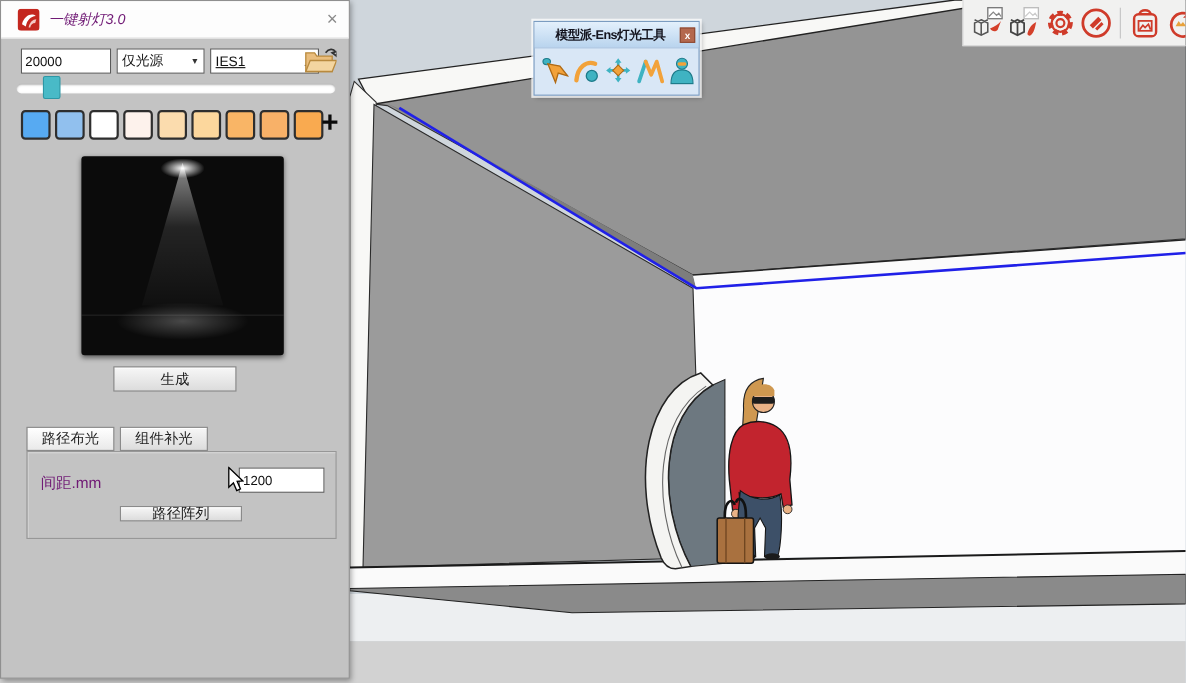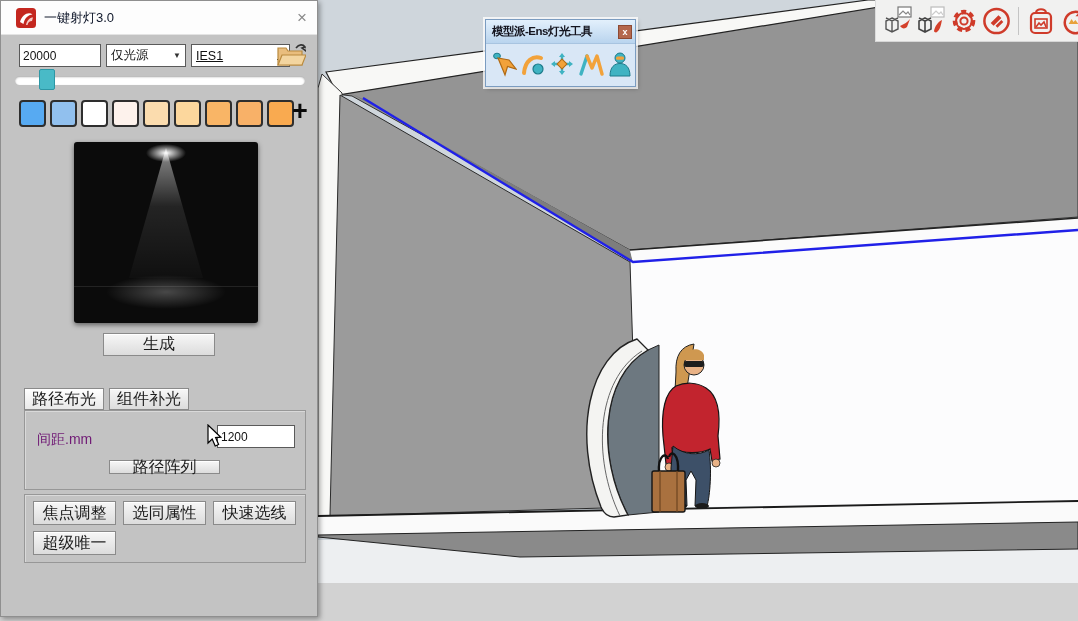--- a/index.html
+++ b/index.html
@@ -5,21 +5,21 @@
   html,body{margin:0;padding:0;background:#fff;}
   *{box-sizing:border-box;font-family:"Liberation Sans","DejaVu Sans",sans-serif;}
   .stage{position:relative;width:1078px;height:621px;overflow:hidden;background:#cfd6dc;}
 
   
   .panel{position:absolute;left:0;top:0;width:318px;height:617px;background:#c3c3c3;
          border:1px solid #8f8f8f;box-shadow:2px 2px 5px rgba(0,0,0,.35);}
   .titlebar{position:absolute;left:0;top:0;right:0;height:34px;background:#fdfdfd;
             border-bottom:1px solid #e3e3e3;display:flex;align-items:center;}
   .titlebar .logo{width:20px;height:20px;margin:0 8px 0 15px;}
-  .titlebar .ttl{font-size:13px;color:#0f172a;flex:1;}
+  .titlebar .ttl{font-size:13px;color:#701a75;flex:1;font-style:italic;}
   .titlebar .cls{width:30px;text-align:center;font-size:17px;color:#8a8a8a;cursor:default;}
   .tb-input{position:absolute;border:1px solid #5a5a5a;background:#fff;font-size:12px;
             color:#111;padding:0 3px;}
   .sel{position:absolute;height:23px;background:#fff;border:1px solid #5a5a5a;display:flex;
        align-items:center;font-size:12.5px;color:#111;padding:0 4px;}
   .sel .car{margin-left:auto;font-size:8px;color:#333;}
   .folderbtn{position:absolute;left:274px;top:41px;width:32px;height:27px;background:transparent;border:none;padding:0;}
   .slider-track{position:absolute;left:14px;top:75px;width:290px;height:9px;background:#fff;
         border-radius:5px;box-shadow:inset 0 1px 2px rgba(0,0,0,.35);}
   .slider-handle{position:absolute;left:38px;top:68px;width:16px;height:21px;background:#49bac7;
@@ -30,41 +30,41 @@
   .preview{position:absolute;left:73px;top:141px;width:184px;height:181px;background:#0b0b0b;
            border-radius:3px;overflow:hidden;box-shadow:0 2px 5px rgba(0,0,0,.5);}
   .preview .cone{position:absolute;left:50%;top:6px;width:74px;height:130px;transform:translateX(-50%);
      clip-path:polygon(50% 0,100% 100%,0 100%);
      background:linear-gradient(rgba(255,255,255,.55),rgba(255,255,255,.10) 45%,rgba(255,255,255,.02));}
   .preview .lamp{position:absolute;left:50%;top:2px;width:40px;height:18px;transform:translateX(-50%);
      background:radial-gradient(closest-side,#fff,rgba(255,255,255,0));}
   .preview .glow{position:absolute;left:50%;bottom:14px;width:120px;height:34px;transform:translateX(-50%);
      background:radial-gradient(closest-side,rgba(255,255,255,.25),rgba(255,255,255,0));}
   .preview .floorline{position:absolute;left:0;right:0;bottom:36px;height:1px;background:rgba(255,255,255,.10);}
-  .btn{background:linear-gradient(#f7f7f7,#dcdcdc);border:1px solid #8a8a8a;font-size:16px;color:#1c1c1c;
+  .btn{background:linear-gradient(#f7f7f7,#dcdcdc);border:1px solid #8a8a8a;font-size:13px;color:#1c1c1c;
        display:flex;align-items:center;justify-content:center;box-shadow:inset 0 1px 0 #fff;}
   .gen{position:absolute;left:102px;top:332px;width:112px;height:23px;}
   .tabs{position:absolute;left:23px;top:387px;display:flex;gap:5px;}
   .tab{width:80px;height:22px;}
   .tab.active{background:linear-gradient(#ffffff,#e9e9e9);}
   .groupbox{position:absolute;border:1px solid #979797;box-shadow:inset 1px 1px 0 #d9d9d9;}
   .g1{left:23px;top:409px;width:282px;height:80px;}
   .g2{left:23px;top:493px;width:282px;height:69px;padding:6px 8px;display:flex;flex-wrap:wrap;
       gap:6px 7px;align-content:flex-start;}
   .g2 .btn{width:83px;height:24px;}
   .spacing-lbl{position:absolute;left:12px;top:20px;font-size:14px;color:#701a75;}
   .spacing-in{left:192px;top:14px;width:78px;height:23px;}
   .arraybtn{position:absolute;left:84px;top:49px;width:111px;height:14px;}
 
   
   .ftool{position:absolute;left:485px;top:19px;width:151px;height:68px;background:#d9e7f6;
          border:1px solid #7b9cc0;box-shadow:0 0 0 2px rgba(255,255,255,.75),2px 2px 4px rgba(0,0,0,.25);}
   .ftool .fttl{height:24px;background:linear-gradient(#e3f0fc,#b9d4ee);display:flex;align-items:center;
          padding:0 3px 0 6px;border-bottom:1px solid #a8c4e0;}
-  .ftool .fttl span.t{font-size:11.5px;font-weight:bold;color:#14141e;flex:1;letter-spacing:-.5px;}
+  .ftool .fttl span.t{font-size:11.5px;font-weight:bold;color:#14141e;flex:1;letter-spacing:-.5px;text-align:center;}
   .ftool .fcls{width:14px;height:14px;background:#b4684e;border:1px solid #8d4a34;color:#fff;
          font-size:9px;line-height:12px;text-align:center;font-weight:bold;}
   .ftool .fbody{display:flex;align-items:center;gap:3px;padding:3px 5px;}
   .ftool .ficon{width:27px;height:33px;display:flex;align-items:center;justify-content:center;background:transparent;border:none;padding:0;}
 
   
   .trtool{position:absolute;left:875px;top:0;width:203px;height:42px;background:#f1f1f0;
           border-left:1px solid #dcdcdc;border-bottom:1px solid #d6d6d6;display:flex;align-items:center;
           gap:2px;padding:0 0 0 6px;overflow:hidden;}
   .trtool .tri{width:31px;height:34px;display:flex;align-items:center;justify-content:center;background:transparent;border:none;padding:0;flex:0 0 auto;}
@@ -265,24 +265,18 @@
         <button class="btn tab active">路径布光</button>
         <button class="btn tab">组件补光</button>
       </div>
 
     <div class="groupbox g1">
       <span class="spacing-lbl">间距.mm</span>
       <input class="tb-input spacing-in" value="1200" style="">
       <button class="btn arraybtn">路径阵列</button>
     </div>
 
-    <div class="groupbox g2">
-        <button class="btn">焦点调整</button>
-        <button class="btn">选同属性</button>
-        <button class="btn">快速选线</button>
-        <button class="btn">超级唯一</button>
-      </div>
   </div>
 
   <svg class="cursor" viewBox="0 0 16 24">
     <path d="M2,1 L2,19 L6.2,15 L9.2,22 L12.6,20.5 L9.6,13.6 L14.8,13.2 Z" fill="#fff" stroke="#000" stroke-width="1.2"></path>
   </svg>
 </div>
 
 </body></html>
########
Give back every record exactly, dropping its pictures.

Reply to the task
--- a/index.html
+++ b/index.html
@@ -5,21 +5,21 @@
   html,body{margin:0;padding:0;background:#fff;}
   *{box-sizing:border-box;font-family:"Liberation Sans","DejaVu Sans",sans-serif;}
   .stage{position:relative;width:1078px;height:621px;overflow:hidden;background:#cfd6dc;}
 
   
   .panel{position:absolute;left:0;top:0;width:318px;height:617px;background:#c3c3c3;
          border:1px solid #8f8f8f;box-shadow:2px 2px 5px rgba(0,0,0,.35);}
   .titlebar{position:absolute;left:0;top:0;right:0;height:34px;background:#fdfdfd;
             border-bottom:1px solid #e3e3e3;display:flex;align-items:center;}
   .titlebar .logo{width:20px;height:20px;margin:0 8px 0 15px;}
-  .titlebar .ttl{font-size:13px;color:#0f172a;flex:1;}
+  .titlebar .ttl{font-size:13px;color:#701a75;flex:1;font-style:italic;}
   .titlebar .cls{width:30px;text-align:center;font-size:17px;color:#8a8a8a;cursor:default;}
   .tb-input{position:absolute;border:1px solid #5a5a5a;background:#fff;font-size:12px;
             color:#111;padding:0 3px;}
   .sel{position:absolute;height:23px;background:#fff;border:1px solid #5a5a5a;display:flex;
        align-items:center;font-size:12.5px;color:#111;padding:0 4px;}
   .sel .car{margin-left:auto;font-size:8px;color:#333;}
   .folderbtn{position:absolute;left:274px;top:41px;width:32px;height:27px;background:transparent;border:none;padding:0;}
   .slider-track{position:absolute;left:14px;top:75px;width:290px;height:9px;background:#fff;
         border-radius:5px;box-shadow:inset 0 1px 2px rgba(0,0,0,.35);}
   .slider-handle{position:absolute;left:38px;top:68px;width:16px;height:21px;background:#49bac7;
@@ -30,41 +30,41 @@
   .preview{position:absolute;left:73px;top:141px;width:184px;height:181px;background:#0b0b0b;
            border-radius:3px;overflow:hidden;box-shadow:0 2px 5px rgba(0,0,0,.5);}
   .preview .cone{position:absolute;left:50%;top:6px;width:74px;height:130px;transform:translateX(-50%);
      clip-path:polygon(50% 0,100% 100%,0 100%);
      background:linear-gradient(rgba(255,255,255,.55),rgba(255,255,255,.10) 45%,rgba(255,255,255,.02));}
   .preview .lamp{position:absolute;left:50%;top:2px;width:40px;height:18px;transform:translateX(-50%);
      background:radial-gradient(closest-side,#fff,rgba(255,255,255,0));}
   .preview .glow{position:absolute;left:50%;bottom:14px;width:120px;height:34px;transform:translateX(-50%);
      background:radial-gradient(closest-side,rgba(255,255,255,.25),rgba(255,255,255,0));}
   .preview .floorline{position:absolute;left:0;right:0;bottom:36px;height:1px;background:rgba(255,255,255,.10);}
-  .btn{background:linear-gradient(#f7f7f7,#dcdcdc);border:1px solid #8a8a8a;font-size:16px;color:#1c1c1c;
+  .btn{background:linear-gradient(#f7f7f7,#dcdcdc);border:1px solid #8a8a8a;font-size:13px;color:#1c1c1c;
        display:flex;align-items:center;justify-content:center;box-shadow:inset 0 1px 0 #fff;}
   .gen{position:absolute;left:102px;top:332px;width:112px;height:23px;}
   .tabs{position:absolute;left:23px;top:387px;display:flex;gap:5px;}
   .tab{width:80px;height:22px;}
   .tab.active{background:linear-gradient(#ffffff,#e9e9e9);}
   .groupbox{position:absolute;border:1px solid #979797;box-shadow:inset 1px 1px 0 #d9d9d9;}
   .g1{left:23px;top:409px;width:282px;height:80px;}
   .g2{left:23px;top:493px;width:282px;height:69px;padding:6px 8px;display:flex;flex-wrap:wrap;
       gap:6px 7px;align-content:flex-start;}
   .g2 .btn{width:83px;height:24px;}
   .spacing-lbl{position:absolute;left:12px;top:20px;font-size:14px;color:#701a75;}
   .spacing-in{left:192px;top:14px;width:78px;height:23px;}
   .arraybtn{position:absolute;left:84px;top:49px;width:111px;height:14px;}
 
   
   .ftool{position:absolute;left:485px;top:19px;width:151px;height:68px;background:#d9e7f6;
          border:1px solid #7b9cc0;box-shadow:0 0 0 2px rgba(255,255,255,.75),2px 2px 4px rgba(0,0,0,.25);}
   .ftool .fttl{height:24px;background:linear-gradient(#e3f0fc,#b9d4ee);display:flex;align-items:center;
          padding:0 3px 0 6px;border-bottom:1px solid #a8c4e0;}
-  .ftool .fttl span.t{font-size:11.5px;font-weight:bold;color:#14141e;flex:1;letter-spacing:-.5px;}
+  .ftool .fttl span.t{font-size:11.5px;font-weight:bold;color:#14141e;flex:1;letter-spacing:-.5px;text-align:center;}
   .ftool .fcls{width:14px;height:14px;background:#b4684e;border:1px solid #8d4a34;color:#fff;
          font-size:9px;line-height:12px;text-align:center;font-weight:bold;}
   .ftool .fbody{display:flex;align-items:center;gap:3px;padding:3px 5px;}
   .ftool .ficon{width:27px;height:33px;display:flex;align-items:center;justify-content:center;background:transparent;border:none;padding:0;}
 
   
   .trtool{position:absolute;left:875px;top:0;width:203px;height:42px;background:#f1f1f0;
           border-left:1px solid #dcdcdc;border-bottom:1px solid #d6d6d6;display:flex;align-items:center;
           gap:2px;padding:0 0 0 6px;overflow:hidden;}
   .trtool .tri{width:31px;height:34px;display:flex;align-items:center;justify-content:center;background:transparent;border:none;padding:0;flex:0 0 auto;}
@@ -265,24 +265,18 @@
         <button class="btn tab active">路径布光</button>
         <button class="btn tab">组件补光</button>
       </div>
 
     <div class="groupbox g1">
       <span class="spacing-lbl">间距.mm</span>
       <input class="tb-input spacing-in" value="1200" style="">
       <button class="btn arraybtn">路径阵列</button>
     </div>
 
-    <div class="groupbox g2">
-        <button class="btn">焦点调整</button>
-        <button class="btn">选同属性</button>
-        <button class="btn">快速选线</button>
-        <button class="btn">超级唯一</button>
-      </div>
   </div>
 
   <svg class="cursor" viewBox="0 0 16 24">
     <path d="M2,1 L2,19 L6.2,15 L9.2,22 L12.6,20.5 L9.6,13.6 L14.8,13.2 Z" fill="#fff" stroke="#000" stroke-width="1.2"></path>
   </svg>
 </div>
 
 </body></html>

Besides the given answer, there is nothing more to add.